Try it → From the listing below, copy only the lines running from the line that contains "[13,316,207,458] [image] -> none" to the line that contains "moved [13,560,829,1809] ->", both included.

Material shown →
━━━━━━

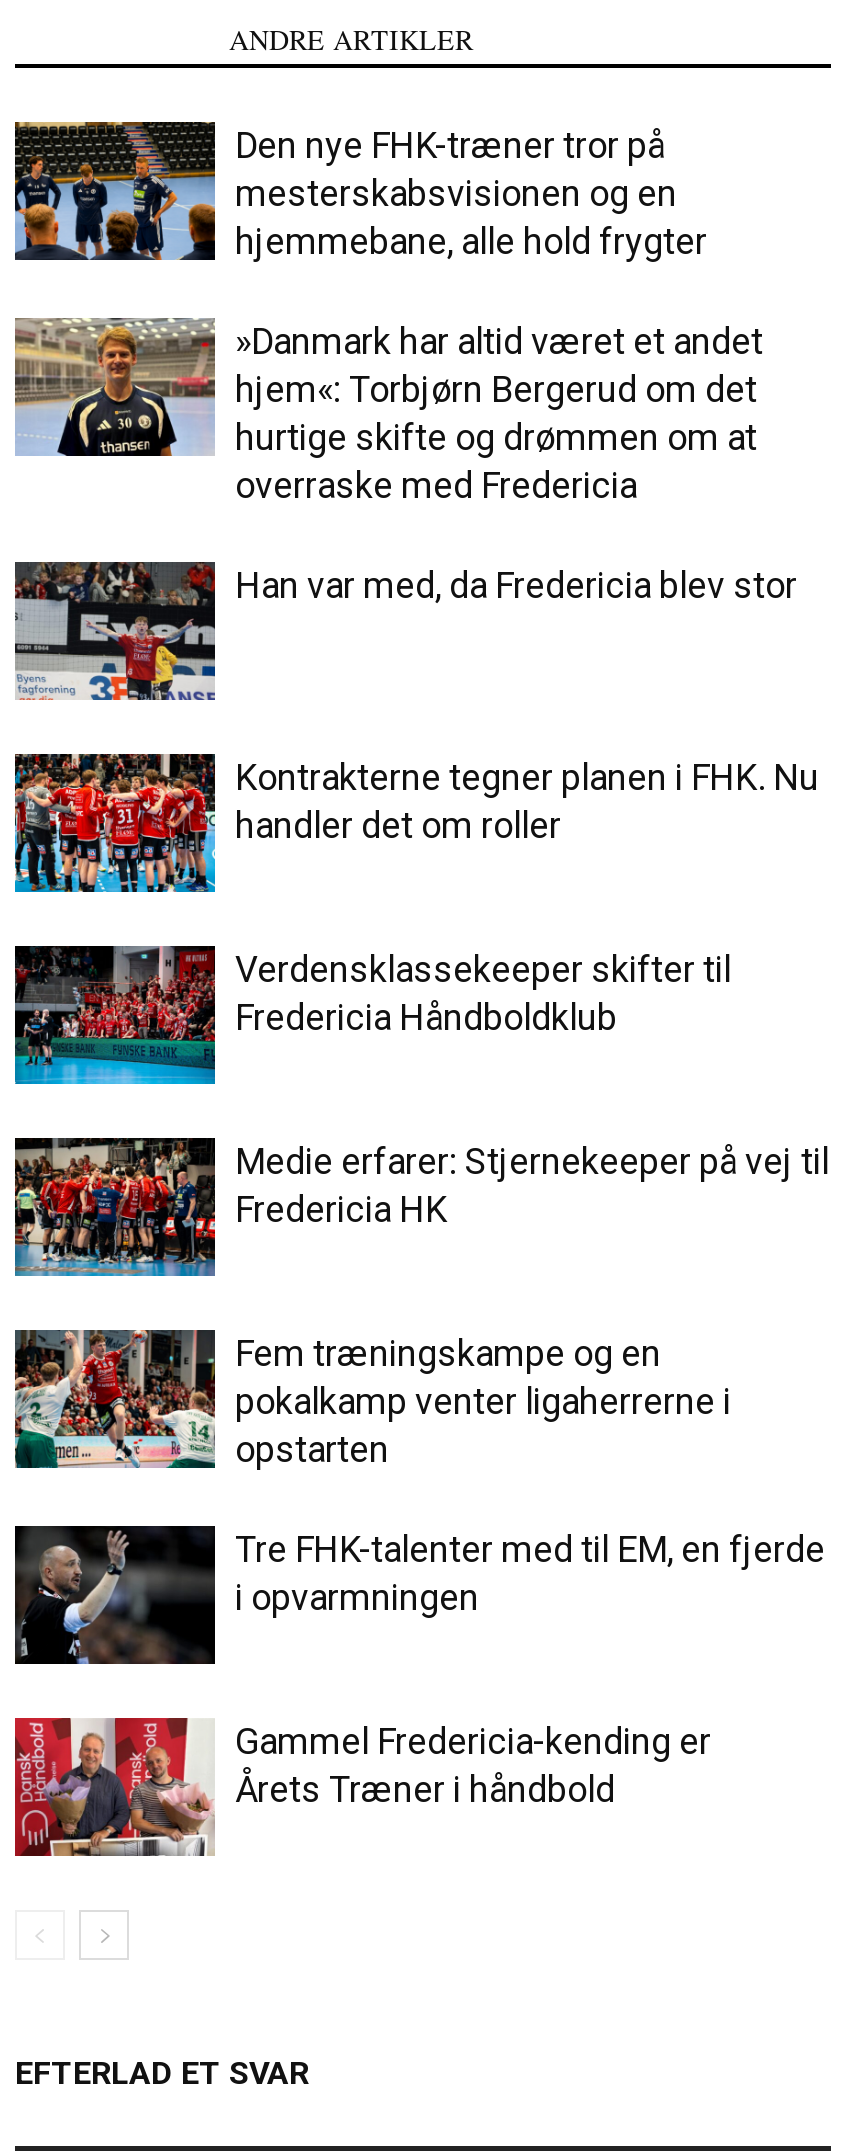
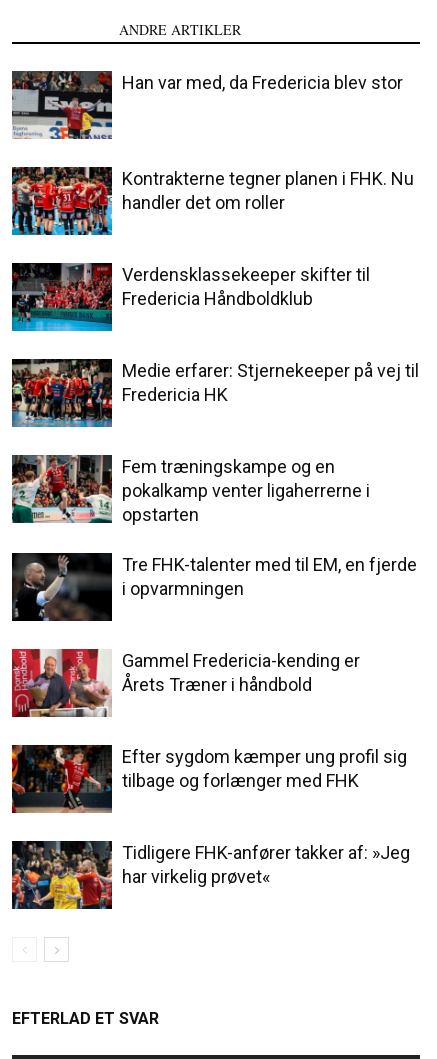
[13,120,763,505] [image] | Den nye FHK-træner tror på | mesterskabsvisionen og en | hjemmebane, alle hold frygter | »Danmark har altid været et andet | hjem«: Torbjørn Bergerud om det | hurtige skifte og drømmen om at | overraske med Fredericia -> none
[13,316,207,458] [image] -> none
moved [13,560,829,1809] -> [11,70,419,695]: [image] | Han var med, da Fredericia blev stor | Kontrakterne tegner planen i FHK. Nu | ... | Gammel Fredericia-kending er | Årets Træner i håndbold
none -> [11,744,410,887] [image] | Efter sygdom kæmper ung profil sig | tilbage og forlænger med FHK | Tidligere FHK-anfører takker af: »Jeg | har virkelig prøvet«
none -> [11,840,113,910] [image]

━━━━━━

Output of the task →
[13,316,207,458] [image] -> none
moved [13,560,829,1809] -> [11,70,419,695]: [image] | Han var med, da Fredericia blev stor | Kontrakterne tegner planen i FHK. Nu | ... | Gammel Fredericia-kending er | Årets Træner i håndbold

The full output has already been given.